Work order » Word for word, copy out the entries below, but not the pictures in them.

-- Data records follows --

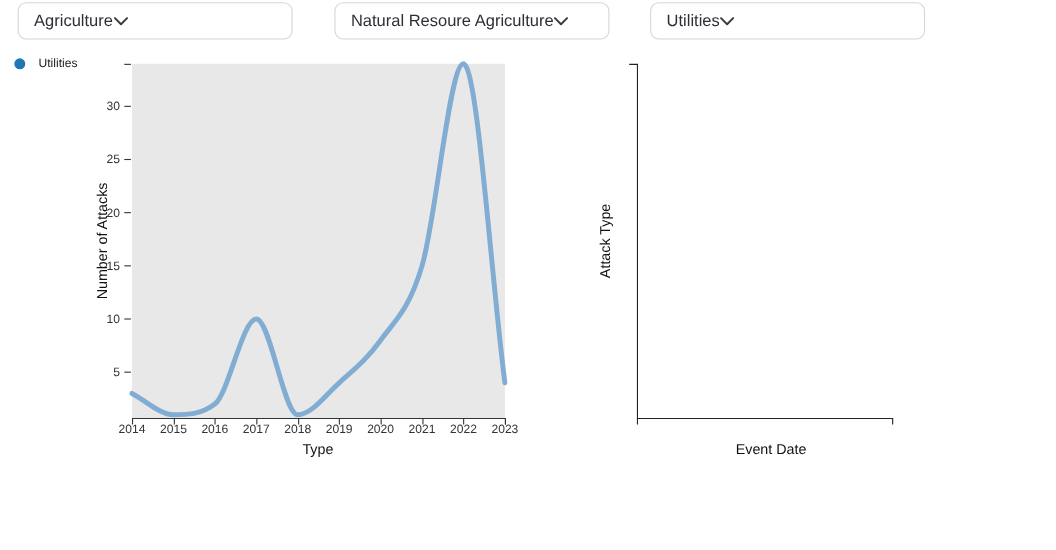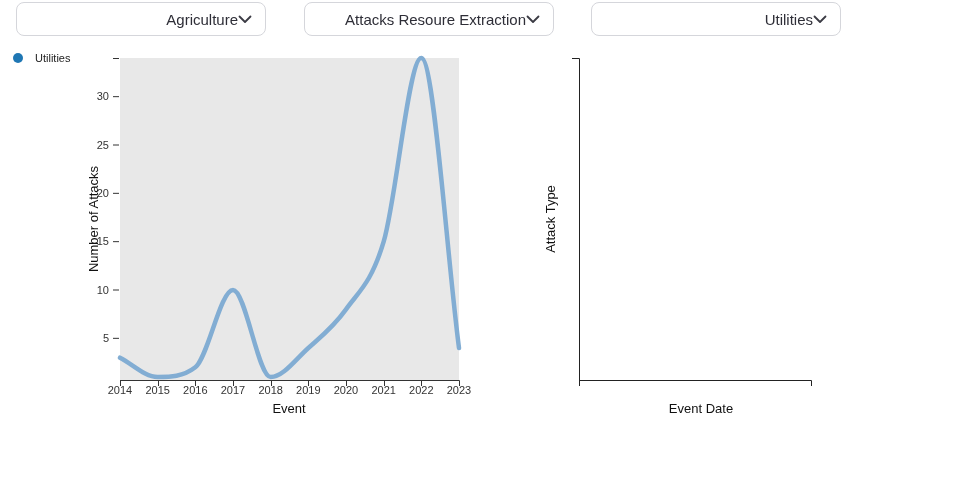--- a/index.html
+++ b/index.html
@@ -12,7 +12,7 @@
   .dropdown{
     position:absolute;top:2px;height:34px;width:250px;box-sizing:border-box;
     background:#fff;border:1px solid #d5d6db;border-radius:8px;
-    display:flex;align-items:center;justify-content:flex-end;
+    display:flex;align-items:center;justify-content:flex-start;
     padding:0 13px 0 14px;cursor:pointer;
   }
   .dropdown .dd-label{font-size:15px;color:#2e2e37;white-space:nowrap;overflow:hidden;}

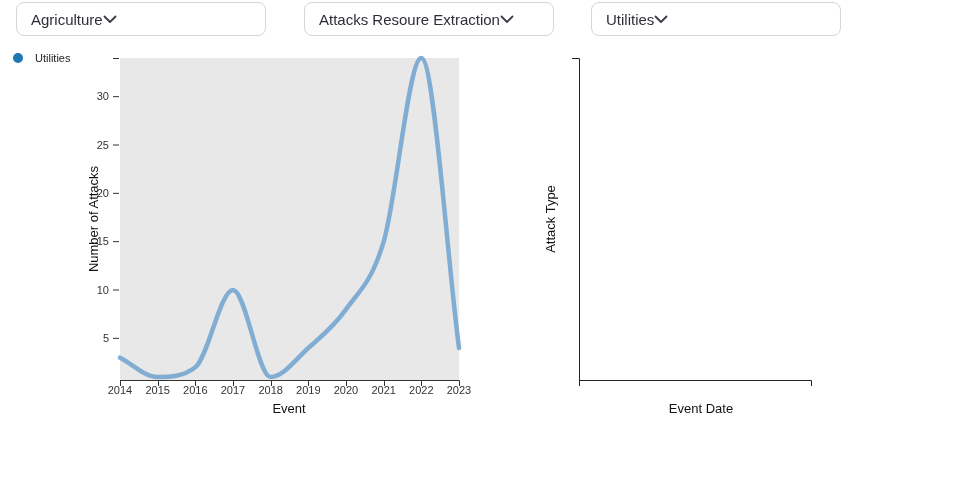--- a/index.html
+++ b/index.html
@@ -42,7 +42,7 @@
   </svg>
 </div>
 <div class="dropdown" id="dd2">
-  <span class="dd-label">Attacks Resoure Extraction</span>
+  <span class="dd-label">Natural Resoure Agriculture</span>
   <svg width="14" height="9" viewBox="0 0 14 9">
     <polyline points="1.5,1.5 7,7 12.5,1.5" fill="none" stroke="#3b3b44" stroke-width="1.8" stroke-linecap="round" stroke-linejoin="round"></polyline>
   </svg>

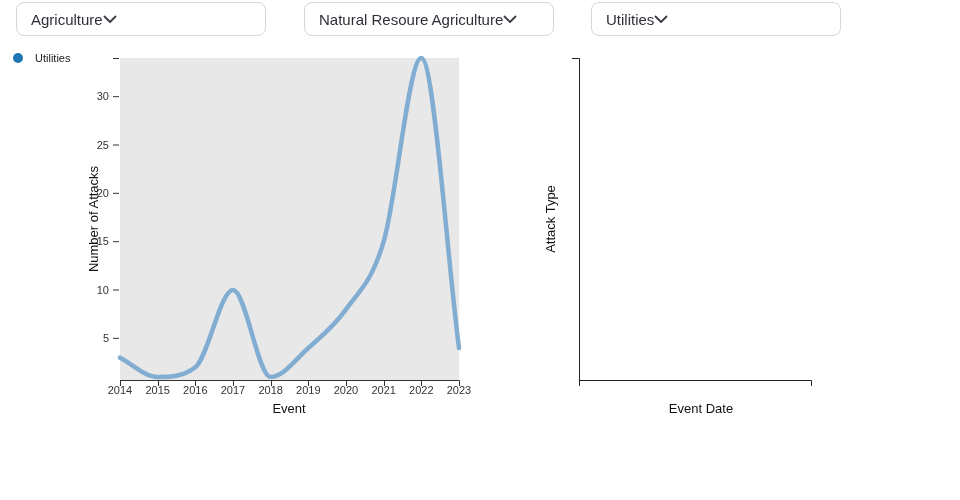--- a/index.html
+++ b/index.html
@@ -100,7 +100,7 @@
   </svg>
 
 <div class="axis-title vert" style="left:93px;top:219px;">Number of Attacks</div>
-<div class="axis-title" style="left:289px;top:408px;">Event</div>
+<div class="axis-title" style="left:289px;top:408px;">Type</div>
 <div class="axis-title vert" style="left:550px;top:219px;">Attack Type</div>
 <div class="axis-title" style="left:695px;top:408px;padding-left:12px;">Event Date</div>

-- Data records concluded --

Task output »
--- a/index.html
+++ b/index.html
@@ -12,7 +12,7 @@
   .dropdown{
     position:absolute;top:2px;height:34px;width:250px;box-sizing:border-box;
     background:#fff;border:1px solid #d5d6db;border-radius:8px;
-    display:flex;align-items:center;justify-content:flex-end;
+    display:flex;align-items:center;justify-content:flex-start;
     padding:0 13px 0 14px;cursor:pointer;
   }
   .dropdown .dd-label{font-size:15px;color:#2e2e37;white-space:nowrap;overflow:hidden;}

--- a/index.html
+++ b/index.html
@@ -42,7 +42,7 @@
   </svg>
 </div>
 <div class="dropdown" id="dd2">
-  <span class="dd-label">Attacks Resoure Extraction</span>
+  <span class="dd-label">Natural Resoure Agriculture</span>
   <svg width="14" height="9" viewBox="0 0 14 9">
     <polyline points="1.5,1.5 7,7 12.5,1.5" fill="none" stroke="#3b3b44" stroke-width="1.8" stroke-linecap="round" stroke-linejoin="round"></polyline>
   </svg>

--- a/index.html
+++ b/index.html
@@ -100,7 +100,7 @@
   </svg>
 
 <div class="axis-title vert" style="left:93px;top:219px;">Number of Attacks</div>
-<div class="axis-title" style="left:289px;top:408px;">Event</div>
+<div class="axis-title" style="left:289px;top:408px;">Type</div>
 <div class="axis-title vert" style="left:550px;top:219px;">Attack Type</div>
 <div class="axis-title" style="left:695px;top:408px;padding-left:12px;">Event Date</div>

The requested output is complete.